Once the seat of a powerful princely state, Samthar – 60 km north of Jhansi – is best known for its magnificent fort, a spectacular amalgamation of Bundelkhandi and French architecture.
The origins of the fortification here can be traced to the 16th century, when Samsher Khan, a Subedar or Governor of Mughal Emperor Babur (r. 1526 – 1530CE), was stationed at nearby Erach (23 km away). He is said to have built a small fort or garhi and named it ‘Shamshergarh’, after himself. The fort was used as a small check-post of the Mughals and later became part of the Bundela kingdom of Datia.
During the 18th century, when Datia’s ruler Ramchandra Singh (r. 1733 – 1762 CE) was killed in battle, a war of
succession broke out for the Bundela throne. Ramchandra’s great-grandson Indrajeet Singh managed to take control of the kingdom with the assistance of a loyal officer named Naune Shah Gurjar. Naune Shah’s son Madan Singh rose to a position of importance and obtained governorship of Samthar Fort.
By 1760 CE, more Gurjars had settled in Samthar. The kingdom now stretched across Northern Bundelkhand, in the region between the Betwa and Pahuj rivers.
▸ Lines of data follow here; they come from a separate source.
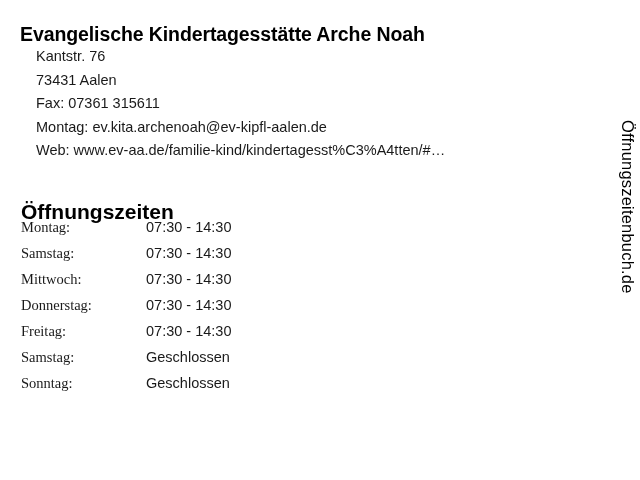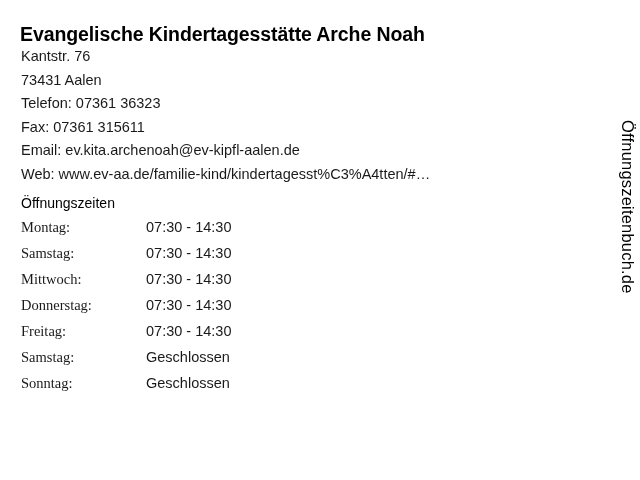--- a/index.html
+++ b/index.html
@@ -28,37 +28,37 @@
     top: 9px;
     width: 575px;
     font-size: 19.5px;
     font-weight: bold;
     letter-spacing: -0.1px;
     color: #000000;
     line-height: 24px;
   }
   .address-block {
     position: absolute;
-    left: 21px;
+    left: 36px;
     top: 45px;
     width: 580px;
   }
   .address-line {
     font-size: 14.5px;
     line-height: 23.5px;
     color: #1a1a1a;
     white-space: nowrap;
     overflow: hidden;
   }
   .section-heading {
     position: absolute;
     left: 21px;
     top: 183px;
-    font-size: 14px;
-    font-weight: normal;
+    font-size: 21px;
+    font-weight: bold;
     color: #000000;
   }
   .hours-table {
     position: absolute;
     left: 21px;
     top: 214px;
     border-collapse: collapse;
   }
   .hours-table td {
     font-size: 14.5px;
@@ -92,23 +92,22 @@
 </head>
 <body>
 
 <div class="page">
 
   <h1 class="title">Evangelische Kindertagesstätte Arche Noah</h1>
 
   <div class="address-block">
     <div class="address-line">Kantstr. 76</div>
     <div class="address-line">73431 Aalen</div>
-    <div class="address-line">Telefon: 07361 36323</div>
     <div class="address-line">Fax: 07361 315611</div>
-    <div class="address-line">Email: ev.kita.archenoah@ev-kipfl-aalen.de</div>
+    <div class="address-line">Montag: ev.kita.archenoah@ev-kipfl-aalen.de</div>
     <div class="address-line">Web: www.ev-aa.de/familie-kind/kindertagesst%C3%A4tten/#…</div>
   </div>
 
   <h2 class="section-heading">Öffnungszeiten</h2>
 
   <table class="hours-table">
     <tbody>
       <tr>
         <td class="day">Montag:</td>
         <td class="time">07:30 - 14:30</td>

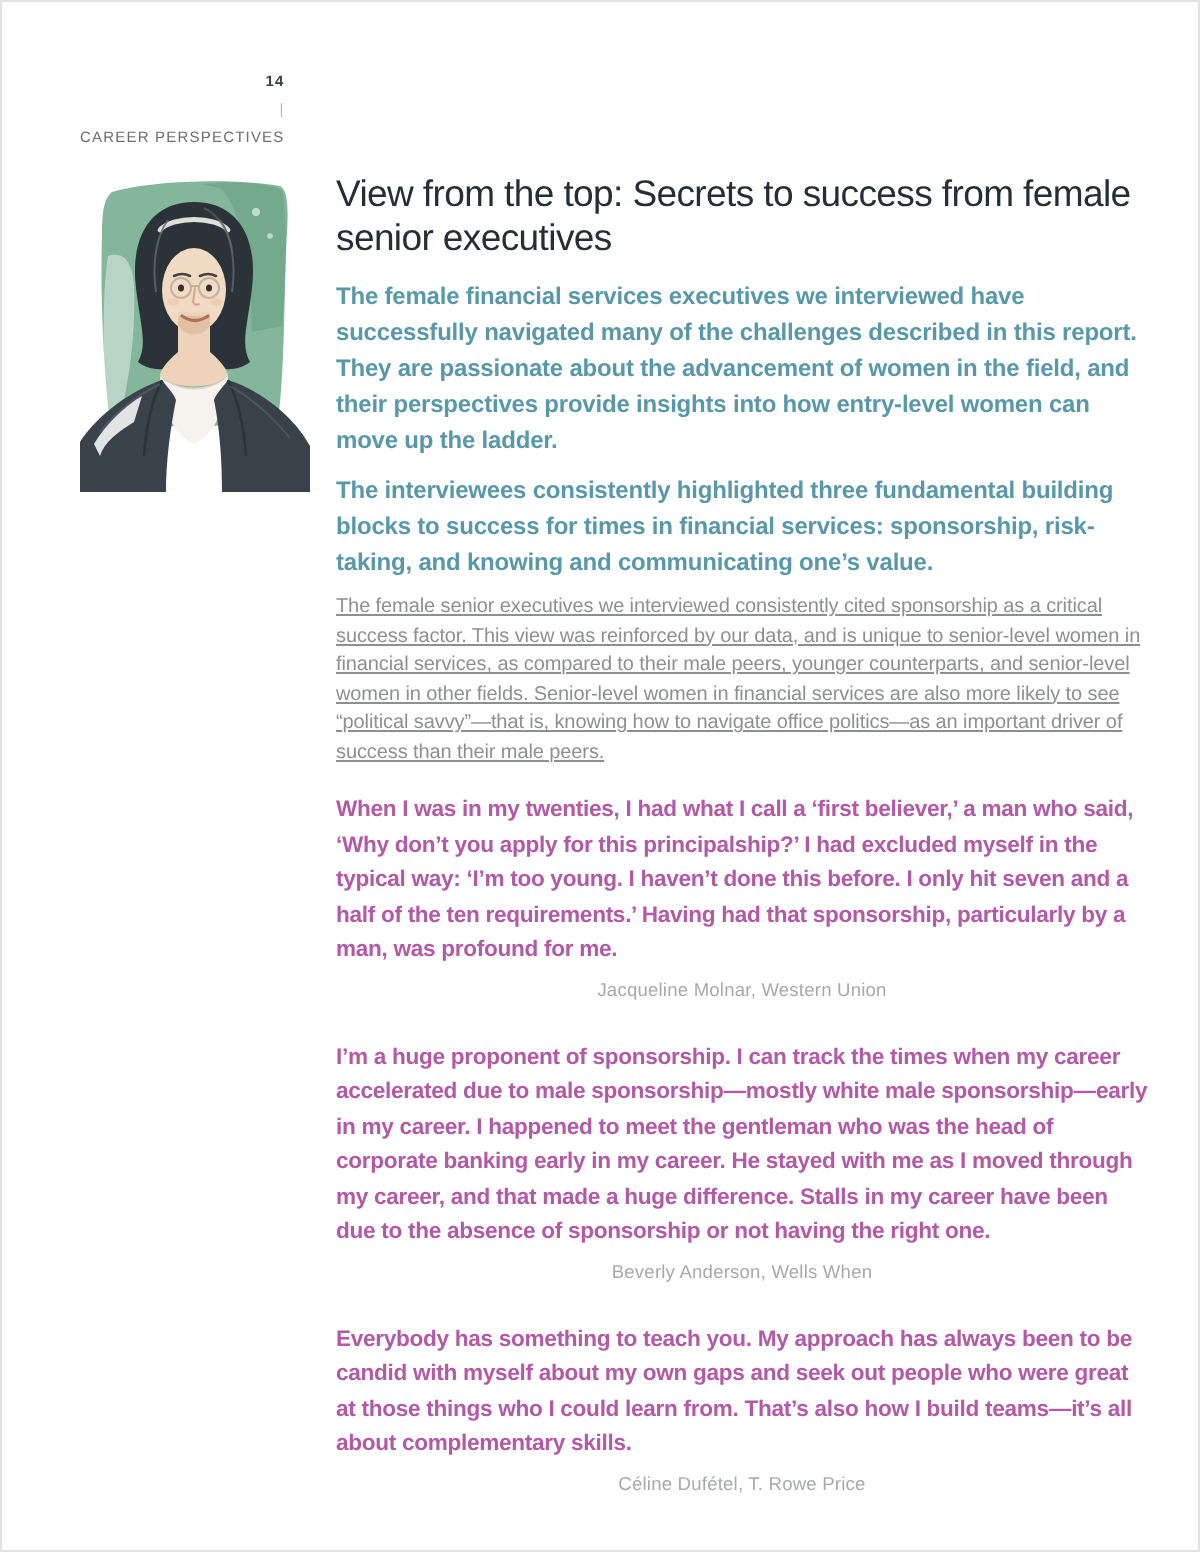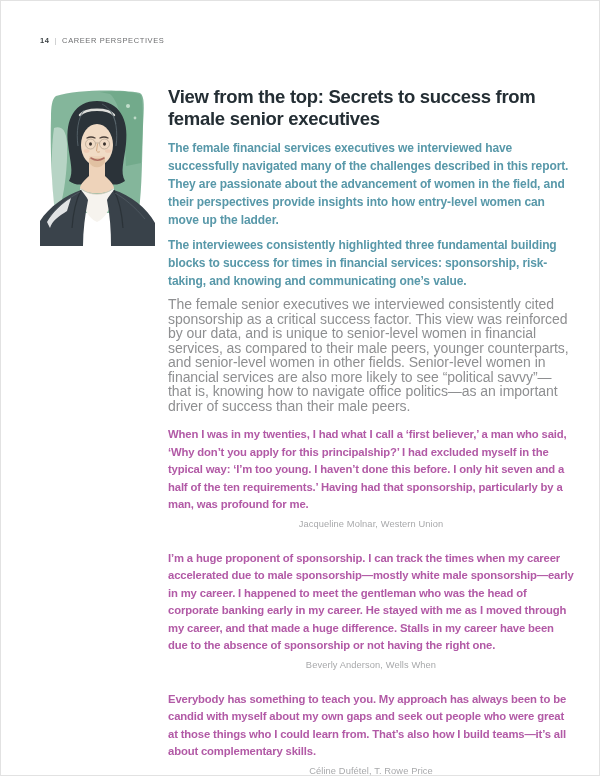--- a/index.html
+++ b/index.html
@@ -8,52 +8,53 @@
     width:600px;height:776px;
     background:#ffffff;
     box-shadow:inset 0 0 0 1px #e2e2e2;
     font-family:"Liberation Sans",sans-serif;
     overflow:hidden;
   }
   
   .page-header{
     position:absolute;left:40px;top:36px;
     font-size:7.5px;letter-spacing:.6px;
-    color:#6d6e70;display:flex;align-items:flex-end;gap:5px;
+    color:#6d6e70;display:flex;align-items:flex-end;gap:5px;flex-direction:column;
   }
   .page-number{font-weight:700;color:#3c4245;}
   .header-sep{color:#b7b8ba;font-weight:400;}
   .section-label{color:#6d6e70;}
   
   .portrait{
     position:absolute;left:40px;top:88px;width:115px;height:158px;
   }
   .portrait svg{display:block;width:100%;height:100%;}
   
   .article{
     position:absolute;left:168px;top:86px;width:406px;
   }
   .page-title{
     margin:0 0 10px;
     font-size:18.5px;line-height:21.5px;letter-spacing:-.3px;
-    font-weight:700;color:#242e34;
+    font-weight:400;color:#242e34;
   }
   .intro-para{
     margin:0 0 7px;
     font-size:12px;line-height:18px;letter-spacing:-.1px;
     font-weight:700;color:#5898a9;
   }
   .section-heading{
     margin:13px 0 6px;
     font-size:11px;font-weight:700;color:#242e34;
   }
   .section-para{
     margin:0 0 13px;
-    font-size:14px;line-height:14.5px;letter-spacing:-.05px;
+    font-size:10px;line-height:14.5px;letter-spacing:-.05px;
     color:#8e8f91;
+    text-decoration:underline;
   }
   .quote-text{
     margin:0 0 5px;
     font-size:11.3px;line-height:17.5px;letter-spacing:-.15px;
     font-weight:700;color:#b25aa6;
   }
   .quote-attribution{
     margin:0 4px 21px;
     font-size:9.3px;color:#a8a9ab;letter-spacing:.1px;text-align:center;
   }

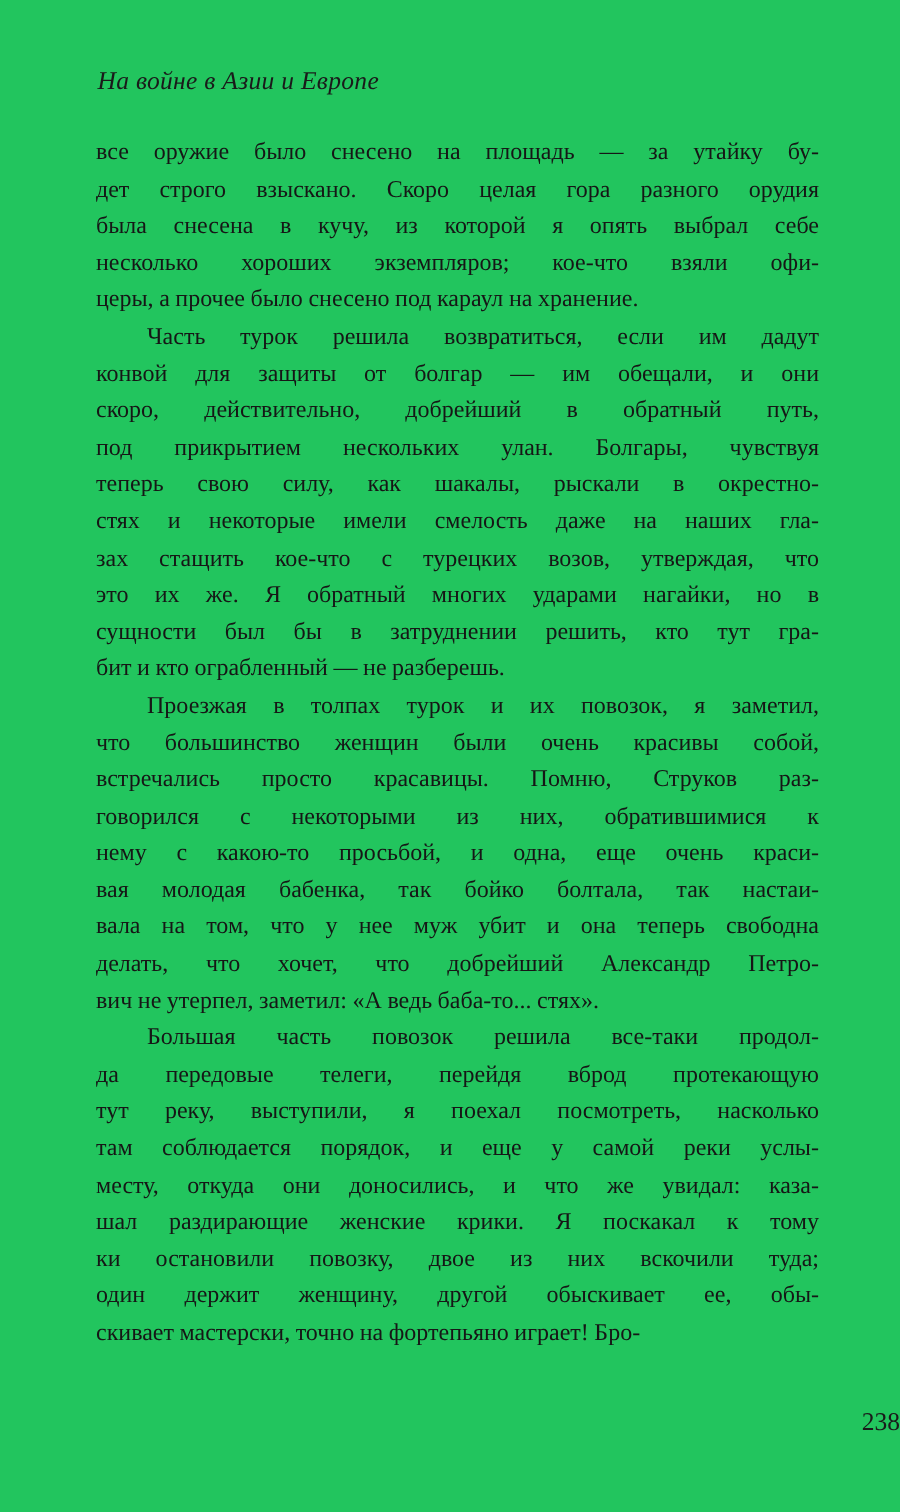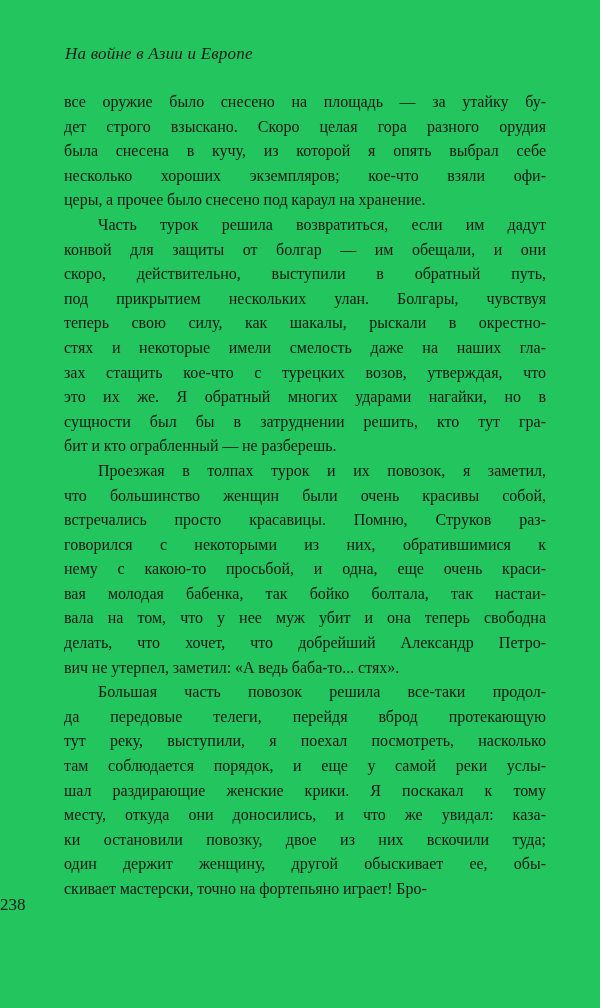--- a/index.html
+++ b/index.html
@@ -49,24 +49,24 @@
     word-spacing: -0.3px;
   }
   .line.last {
     text-align-last: left;
   }
   .line.indent {
     text-indent: 34px;
   }
   .page-number {
     position: absolute;
-    top: 895px;
+    top: 938px;
     left: 0;
     width: 600px;
-    text-align: left;
+    text-align: right;
     font-size: 17px;
     color: #1a1a1a;
   }
 </style>
 </head>
 <body>
 
 <div class="page">
   <div class="running-header">На войне в Азии и Европе</div>
 
@@ -74,21 +74,21 @@
       <div class="paragraph">
         <div class="line">все оружие было снесено на площадь — за утайку бу-</div>
         <div class="line">дет строго взыскано. Скоро целая гора разного орудия</div>
         <div class="line">была снесена в кучу, из которой я опять выбрал себе</div>
         <div class="line">несколько хороших экземпляров; кое-что взяли офи-</div>
         <div class="line last">церы, а прочее было снесено под караул на хранение.</div>
       </div>
       <div class="paragraph">
         <div class="line indent">Часть турок решила возвратиться, если им дадут</div>
         <div class="line">конвой для защиты от болгар — им обещали, и они</div>
-        <div class="line">скоро, действительно, выступили в обратный путь,</div>
+        <div class="line">скоро, действительно, добрейший в обратный путь,</div>
         <div class="line">под прикрытием нескольких улан. Болгары, чувствуя</div>
         <div class="line">теперь свою силу, как шакалы, рыскали в окрестно-</div>
         <div class="line">стях и некоторые имели смелость даже на наших гла-</div>
         <div class="line">зах стащить кое-что с турецких возов, утверждая, что</div>
         <div class="line">это их же. Я обратный многих ударами нагайки, но в</div>
         <div class="line">сущности был бы в затруднении решить, кто тут гра-</div>
         <div class="line last">бит и кто ограбленный — не разберешь.</div>
       </div>
       <div class="paragraph">
         <div class="line indent">Проезжая в толпах турок и их повозок, я заметил,</div>
@@ -99,22 +99,22 @@
         <div class="line">вая молодая бабенка, так бойко болтала, так настаи-</div>
         <div class="line">вала на том, что у нее муж убит и она теперь свободна</div>
         <div class="line">делать, что хочет, что добрейший Александр Петро-</div>
         <div class="line last">вич не утерпел, заметил: «А ведь баба-то... стях».</div>
       </div>
       <div class="paragraph">
         <div class="line indent">Большая часть повозок решила все-таки продол-</div>
         <div class="line">да передовые телеги, перейдя вброд протекающую</div>
         <div class="line">тут реку, выступили, я поехал посмотреть, насколько</div>
         <div class="line">там соблюдается порядок, и еще у самой реки услы-</div>
+        <div class="line">месту, откуда они доносились, и что же увидал: каза-</div>
         <div class="line">шал раздирающие женские крики. Я поскакал к тому</div>
-        <div class="line">месту, откуда они доносились, и что же увидал: каза-</div>
         <div class="line">ки остановили повозку, двое из них вскочили туда;</div>
         <div class="line">один держит женщину, другой обыскивает ее, обы-</div>
         <div class="line last">скивает мастерски, точно на фортепьяно играет! Бро-</div>
       </div>
     </div>
 
   <div class="page-number">238</div>
 </div>
 
 </body></html>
Taking advantage of a series of wars between the Scindias of Gwalior and the Bundelas of Datia, Samthar declared its independence in 1785 CE. Due to an existing alliance with the Marathas, Samthar’s independence was recognised by them, with Ranjit Singh Rajdhar I (r. 1800 – 1815 CE), a descendant of Madan Singh, being granted the title of ‘Raja’.